***** Records shown *****
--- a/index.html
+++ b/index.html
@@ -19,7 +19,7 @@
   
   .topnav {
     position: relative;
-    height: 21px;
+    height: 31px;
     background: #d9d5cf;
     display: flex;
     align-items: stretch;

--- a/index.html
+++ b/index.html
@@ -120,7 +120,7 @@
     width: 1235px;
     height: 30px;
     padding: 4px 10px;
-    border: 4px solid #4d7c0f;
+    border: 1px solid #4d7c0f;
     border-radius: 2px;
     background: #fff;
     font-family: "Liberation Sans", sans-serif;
*****
***** Records shown *****
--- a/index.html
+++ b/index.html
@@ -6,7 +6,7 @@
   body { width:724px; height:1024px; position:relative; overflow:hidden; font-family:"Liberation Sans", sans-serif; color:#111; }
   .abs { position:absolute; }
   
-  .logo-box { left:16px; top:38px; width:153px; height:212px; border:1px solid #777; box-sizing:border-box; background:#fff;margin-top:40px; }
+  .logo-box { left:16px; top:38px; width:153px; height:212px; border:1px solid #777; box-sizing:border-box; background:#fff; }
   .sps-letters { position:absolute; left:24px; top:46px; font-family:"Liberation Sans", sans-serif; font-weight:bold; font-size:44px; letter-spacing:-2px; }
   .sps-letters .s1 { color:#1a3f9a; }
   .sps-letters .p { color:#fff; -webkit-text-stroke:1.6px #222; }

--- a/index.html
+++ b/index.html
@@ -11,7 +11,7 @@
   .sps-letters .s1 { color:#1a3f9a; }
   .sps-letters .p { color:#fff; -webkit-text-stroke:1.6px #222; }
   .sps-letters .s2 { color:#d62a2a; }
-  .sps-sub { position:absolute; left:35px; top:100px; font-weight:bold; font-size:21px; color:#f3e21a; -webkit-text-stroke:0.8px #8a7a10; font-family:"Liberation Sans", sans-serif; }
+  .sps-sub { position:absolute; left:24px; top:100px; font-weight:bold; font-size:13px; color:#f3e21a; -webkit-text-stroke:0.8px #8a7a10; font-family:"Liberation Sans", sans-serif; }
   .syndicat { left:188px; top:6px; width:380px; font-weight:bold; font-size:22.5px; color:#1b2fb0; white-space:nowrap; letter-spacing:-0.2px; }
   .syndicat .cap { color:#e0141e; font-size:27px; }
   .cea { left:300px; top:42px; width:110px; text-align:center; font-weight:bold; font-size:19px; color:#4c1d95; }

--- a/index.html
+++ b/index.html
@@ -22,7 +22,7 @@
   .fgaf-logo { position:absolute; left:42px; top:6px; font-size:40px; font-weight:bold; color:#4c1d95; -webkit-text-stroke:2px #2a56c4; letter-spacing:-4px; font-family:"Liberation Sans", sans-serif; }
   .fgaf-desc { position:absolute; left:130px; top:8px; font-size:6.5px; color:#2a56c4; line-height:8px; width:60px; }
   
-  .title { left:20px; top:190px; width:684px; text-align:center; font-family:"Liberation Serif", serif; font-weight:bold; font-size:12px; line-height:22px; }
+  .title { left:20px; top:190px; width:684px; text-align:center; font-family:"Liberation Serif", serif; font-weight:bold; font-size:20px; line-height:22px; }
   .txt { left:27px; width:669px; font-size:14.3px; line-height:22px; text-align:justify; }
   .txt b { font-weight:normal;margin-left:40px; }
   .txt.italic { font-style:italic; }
*****
***** Records shown *****
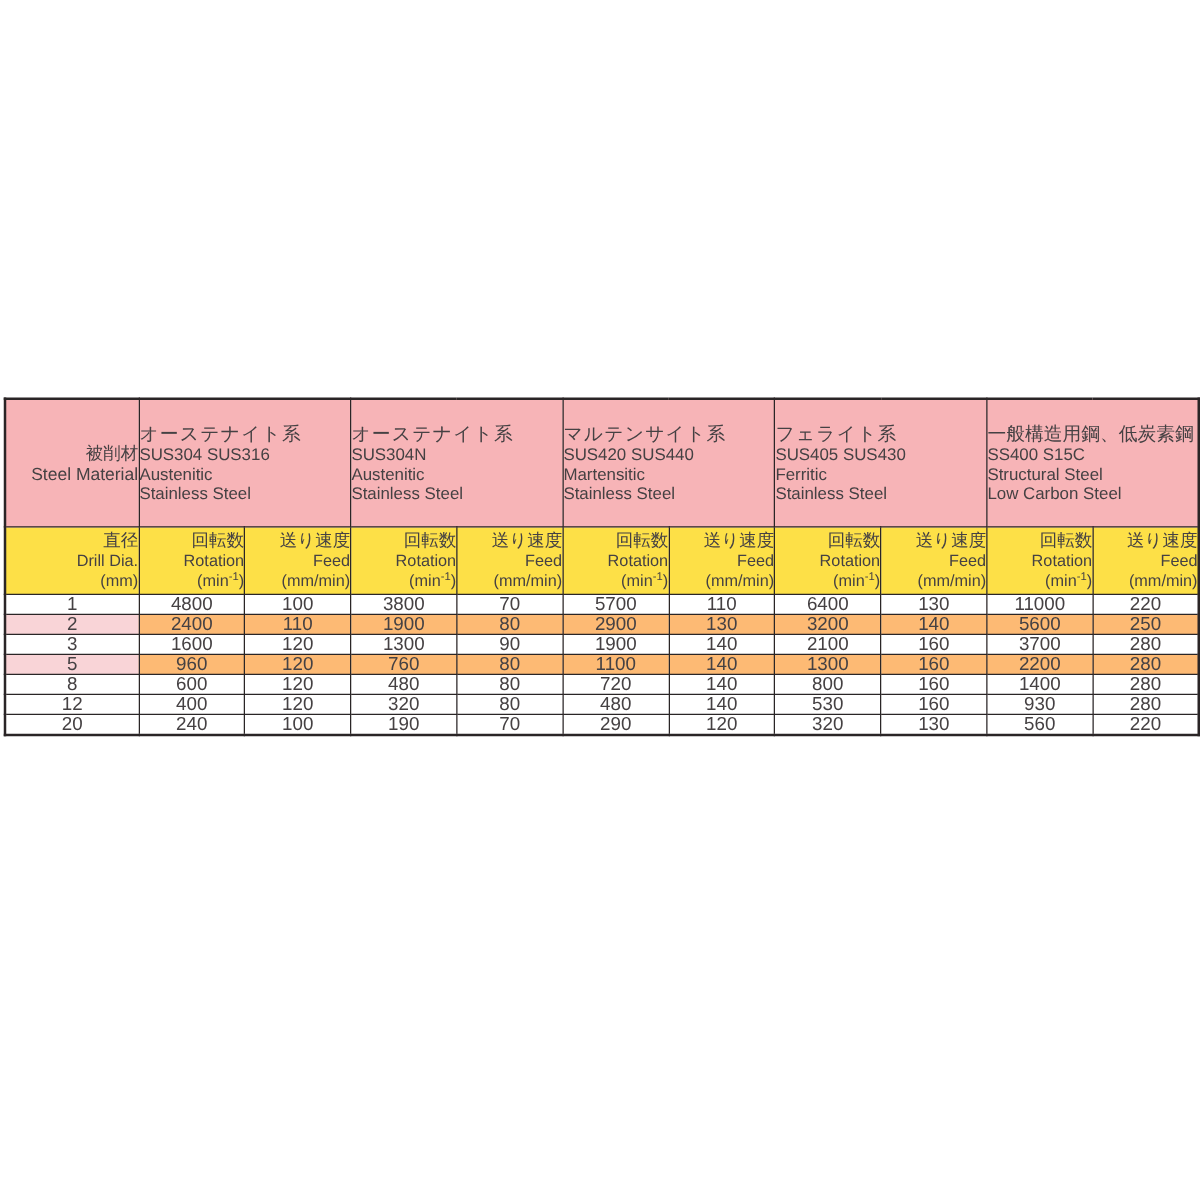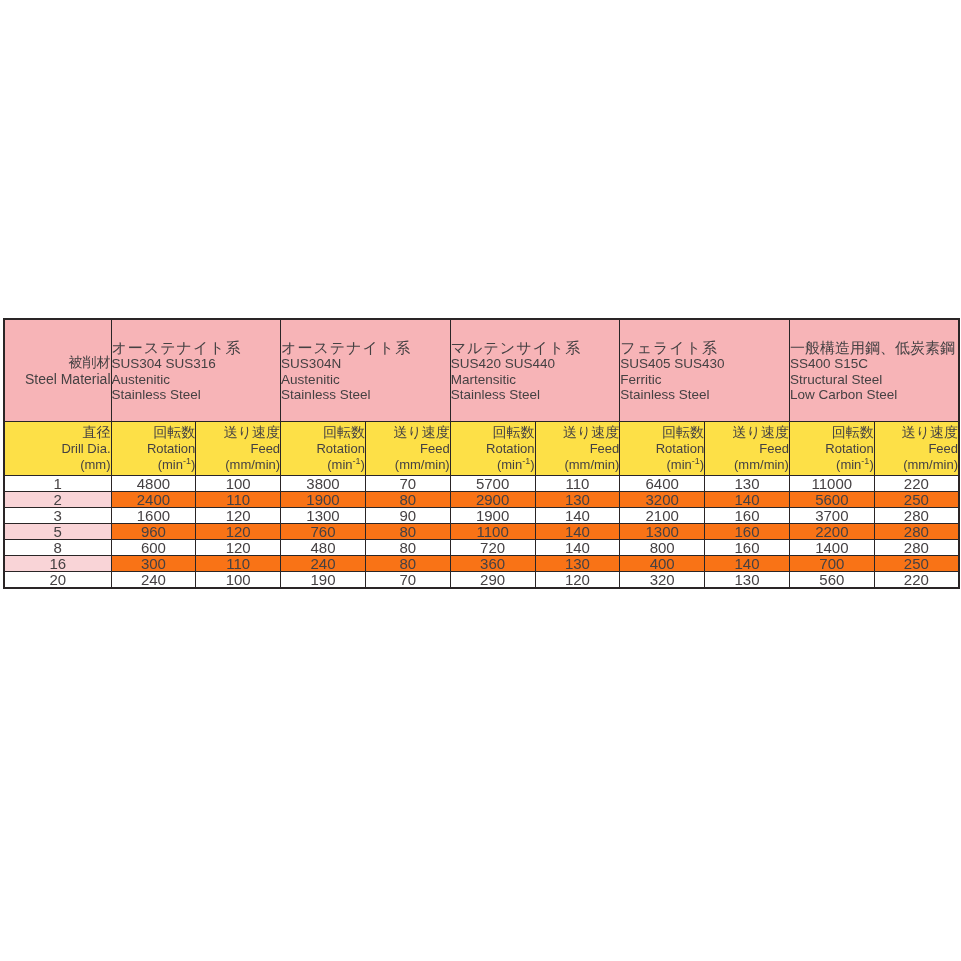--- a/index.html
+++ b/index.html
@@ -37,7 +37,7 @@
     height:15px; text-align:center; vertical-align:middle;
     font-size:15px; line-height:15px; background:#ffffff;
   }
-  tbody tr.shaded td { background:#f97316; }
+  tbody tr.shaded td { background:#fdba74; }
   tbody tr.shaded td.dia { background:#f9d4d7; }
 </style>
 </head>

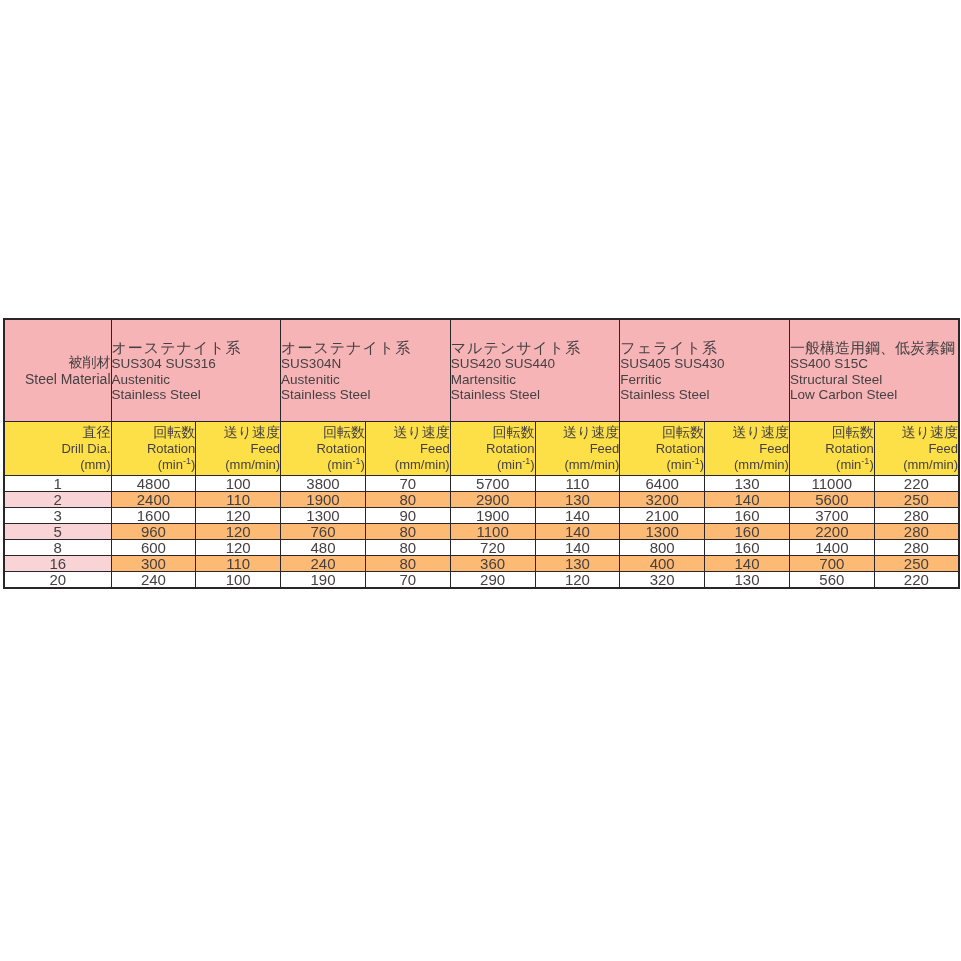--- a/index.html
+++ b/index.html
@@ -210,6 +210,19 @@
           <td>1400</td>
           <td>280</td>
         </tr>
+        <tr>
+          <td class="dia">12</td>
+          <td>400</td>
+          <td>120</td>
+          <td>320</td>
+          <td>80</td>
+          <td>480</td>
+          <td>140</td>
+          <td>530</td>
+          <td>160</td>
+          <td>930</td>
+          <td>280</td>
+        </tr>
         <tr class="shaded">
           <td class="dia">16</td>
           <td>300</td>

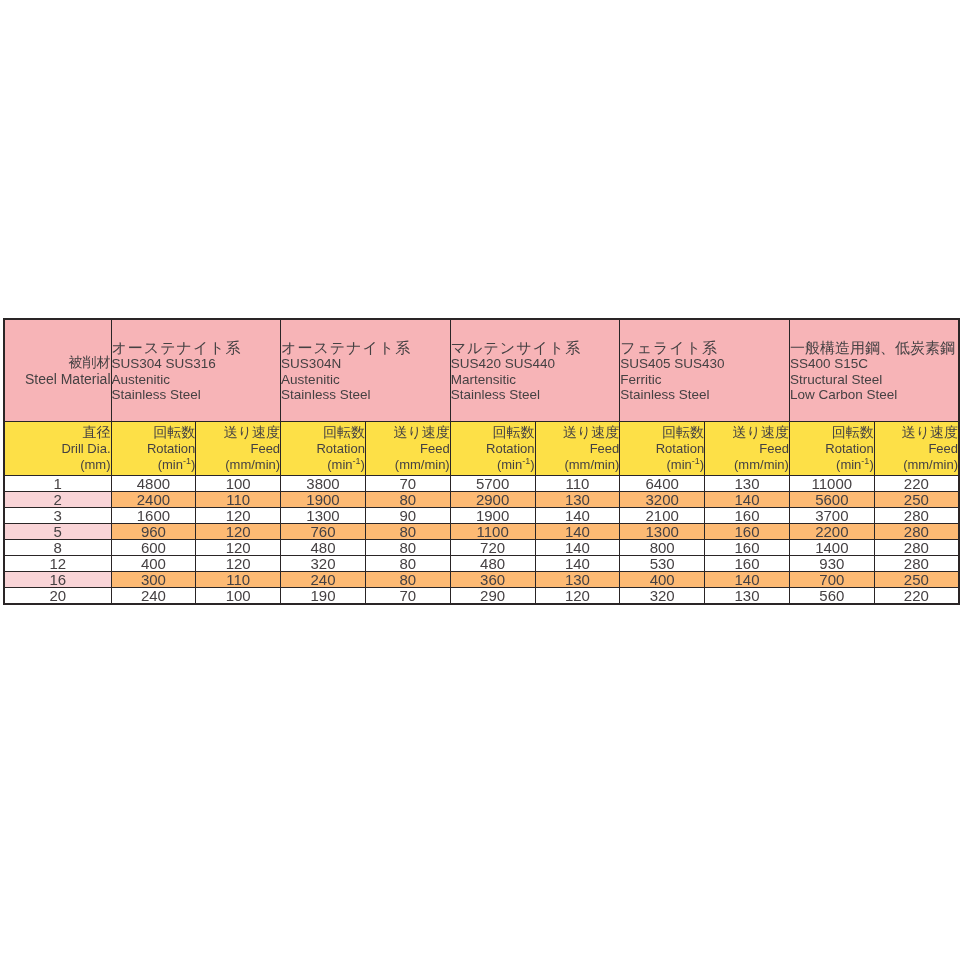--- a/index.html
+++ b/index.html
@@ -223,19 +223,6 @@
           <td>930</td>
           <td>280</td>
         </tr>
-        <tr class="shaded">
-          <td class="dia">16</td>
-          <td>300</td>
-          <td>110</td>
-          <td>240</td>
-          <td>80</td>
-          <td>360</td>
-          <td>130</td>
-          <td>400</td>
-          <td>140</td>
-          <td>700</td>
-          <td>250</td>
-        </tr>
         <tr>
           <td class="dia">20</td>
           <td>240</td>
*****
_What this task involves_
Check each line of the entries for the string "relative". Copy the lines that have it.

_Response_
     position: relative;
   body { width:724px; height:1024px; position:relative; overflow:hidden; font-family:"Liberation Sans", sans-serif; color:#111; }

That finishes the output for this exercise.